Doron_S_Intel · ‎03-09-2012

Hello again and thanks for sharing the rest of the benchmark with us.
The way scheduling works in OOO queues isn't exactly "random"... more like "unpredictable". There is no clear preference to latency or throughput - instead the threading system tries to utilize the threads as much as possible, using task-stealing techniques.
However, it's reasonable to expect that such best utilization (and the time it takes), given a constant dependency graph, won't change too much between invocations, which is why I'd like to try and reproduce what you're seeing and get back to you.

Thanks,
Doron Singer

Doron_S_Intel · ‎05-02-2012

Hello again,

I believe you'll find with the newly-released SDK the schedule is more consistent. You may also notice it's sub-optimal, as everything you submit to the queue will end up being blocked by the first clEnqueueWriteBuffer - we plan on addressing this towards a future release.

Thanks for reporting this issue.
Doron Singer

zhaopeng · ‎05-03-2012

Hello,

Thanks for your information and good work! I am really glad that Intel keeps rapid development on OpenCL SDK.

I tried my sample again using the new SDK and the profile results are as follow. I have written my own tool to show the profile graph. :) I hope these results can help.

Round 1

Round 2

Round 3

Round 4

Round 5

Round 6

From the round 3 to round 6 the results are very consistent. Only the round 1 and round 2 are very different. I am not clear about the "sub-optimal" you mention. From my results theclEnqueueWriteBuffer didn't block the followed commands. Do these results match yours?

Anyway I can see the better performance than the old SDK. And I am looking forward to the next release.

Thanks again!

ZHAO Peng

Doron_S_Intel · ‎05-03-2012

Interesting, your results are better than what I'm seeing. I keep seeing the picture you see in 1/2. Our goal is to have the picture you see in 3 and above, where everything that can run in parallel does.

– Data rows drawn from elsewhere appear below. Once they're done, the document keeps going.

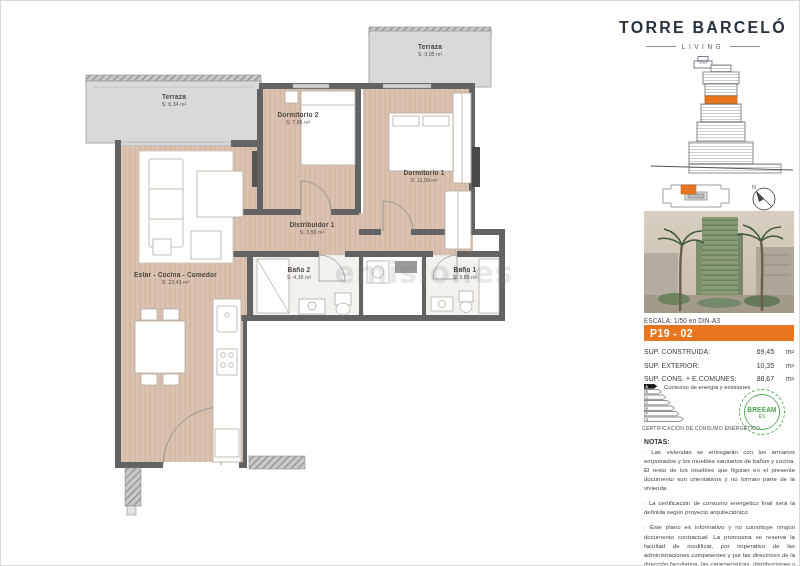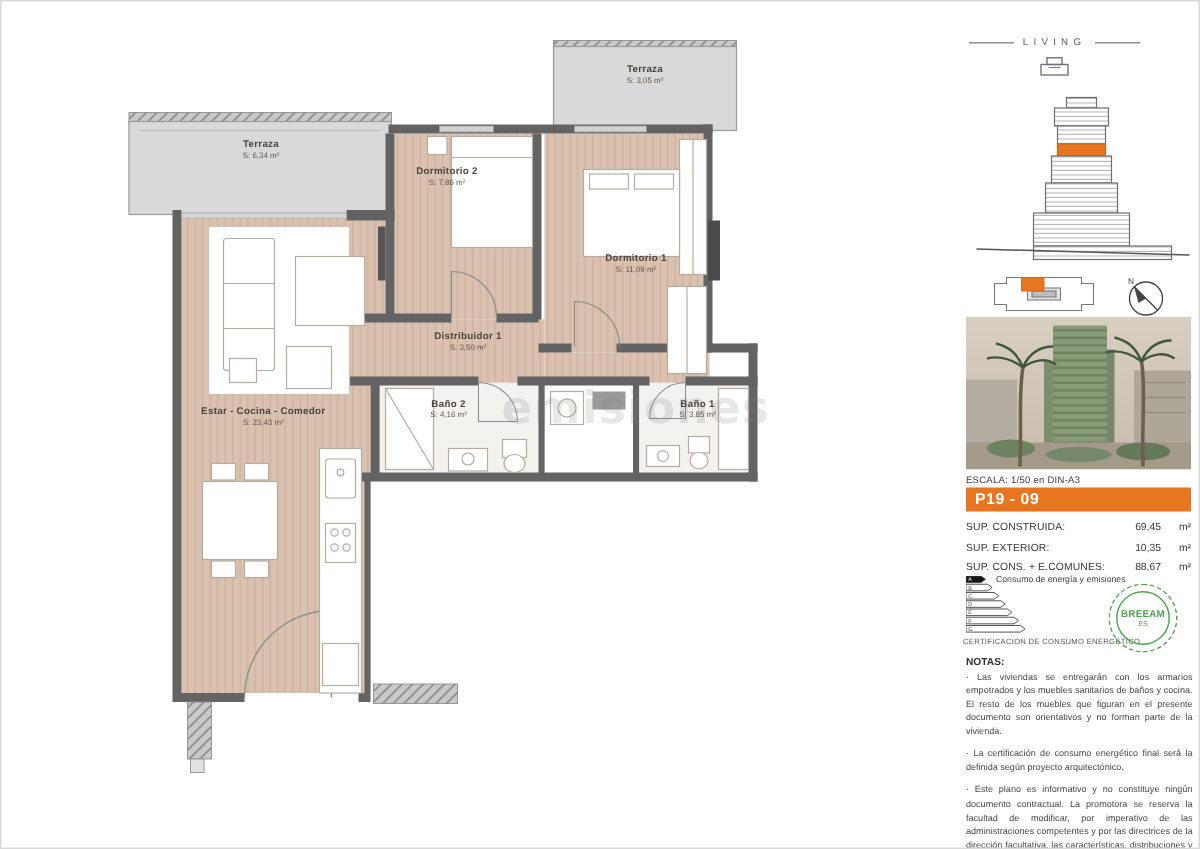--- a/index.html
+++ b/index.html
@@ -242,6 +242,7 @@
   </div>
 
   <div class="brand">
+    <div class="brand-name">TORRE BARCELÓ</div>
     <div class="brand-tagline">
       <span class="dash"></span>
       <span class="tg">LIVING</span>

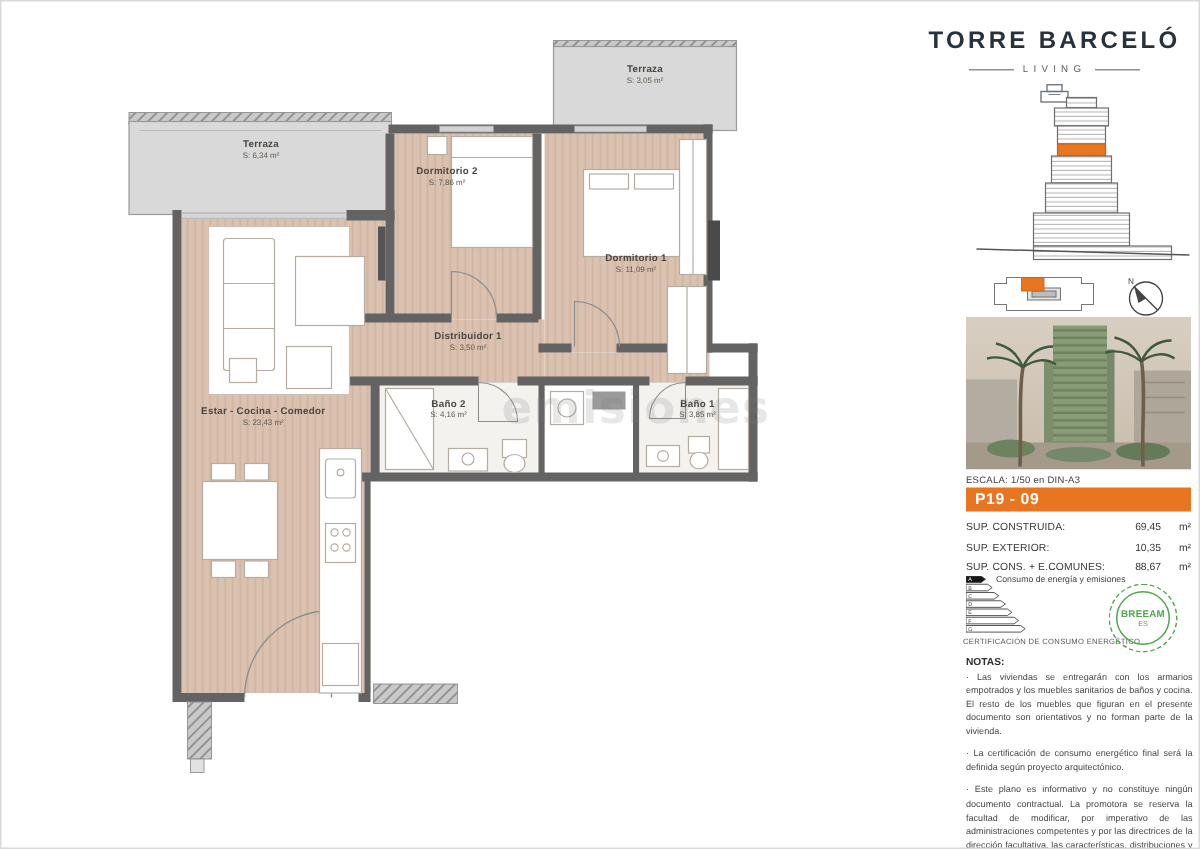--- a/index.html
+++ b/index.html
@@ -337,7 +337,7 @@
 
   <div class="scale-line">ESCALA: 1/50 en DIN-A3</div>
   <div class="unit-banner" style="background:#E8751F;">
-    <span>P19 - 09</span>
+    <span>P19 - 02</span>
   </div>
 
   <div class="surfaces">

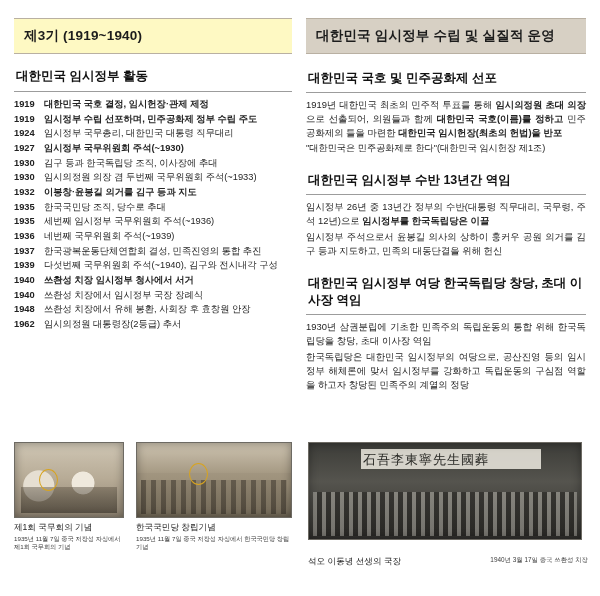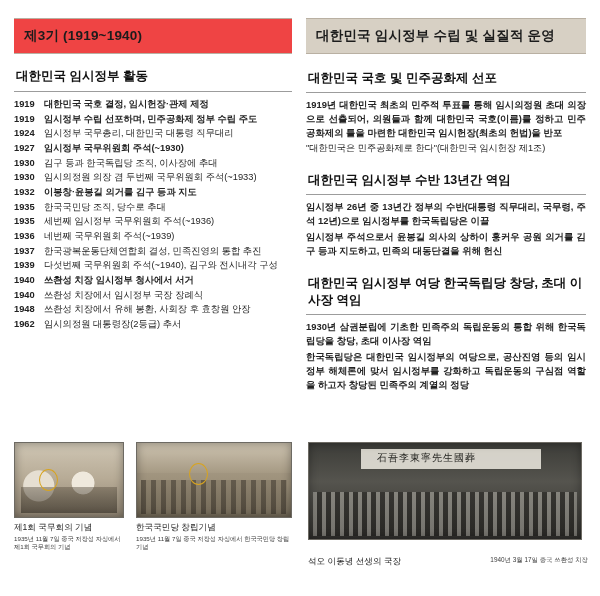--- a/index.html
+++ b/index.html
@@ -33,7 +33,7 @@
 
   
   .band {
-    background: #ef4444;
+    background: #fef9c3;
     border-top: 1px solid #b9b0a2;
     border-bottom: 1px solid #b9b0a2;
     padding: 8px 10px;

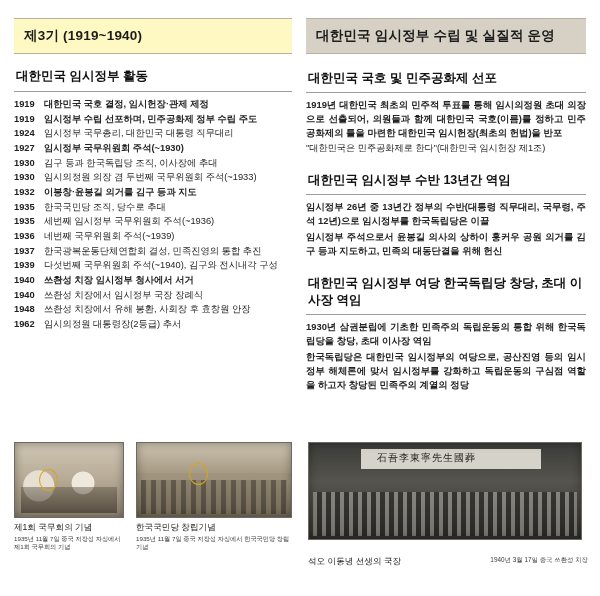--- a/index.html
+++ b/index.html
@@ -89,7 +89,6 @@
     color: #232323;
     text-align: justify;
     margin: 0 0 2px 0;
-    font-weight: bold;
   }
   .quote {
     font-size: 9.2px;

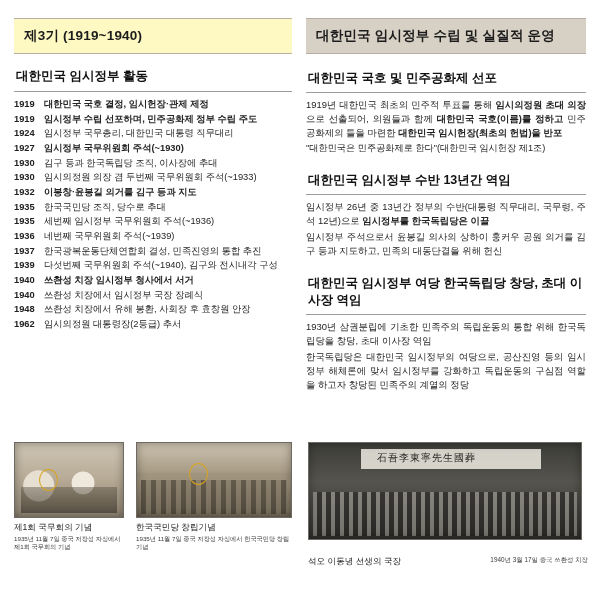--- a/index.html
+++ b/index.html
@@ -196,8 +196,8 @@
   }
   .banner-text {
     position: absolute;
-    left: 68px; top: 8px;
-    font-size: 10px;
+    left: 54px; top: 8px;
+    font-size: 13px;
     color: #2a2a26;
     letter-spacing: 1px;
     white-space: nowrap;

By the way, it seems like you wrote your own visualization code. If you're using a Windows-based OS, you might want to consider running the same tests using Intel's free GPA tool - you can read more about it here:
http://software.intel.com/sites/landingpage/opencl/user-guide/Using_the_Intel_Graphics_Performance_Analyzers_(Intel_GPA)_Platform_Analyzer.htm

Thanks,
Doron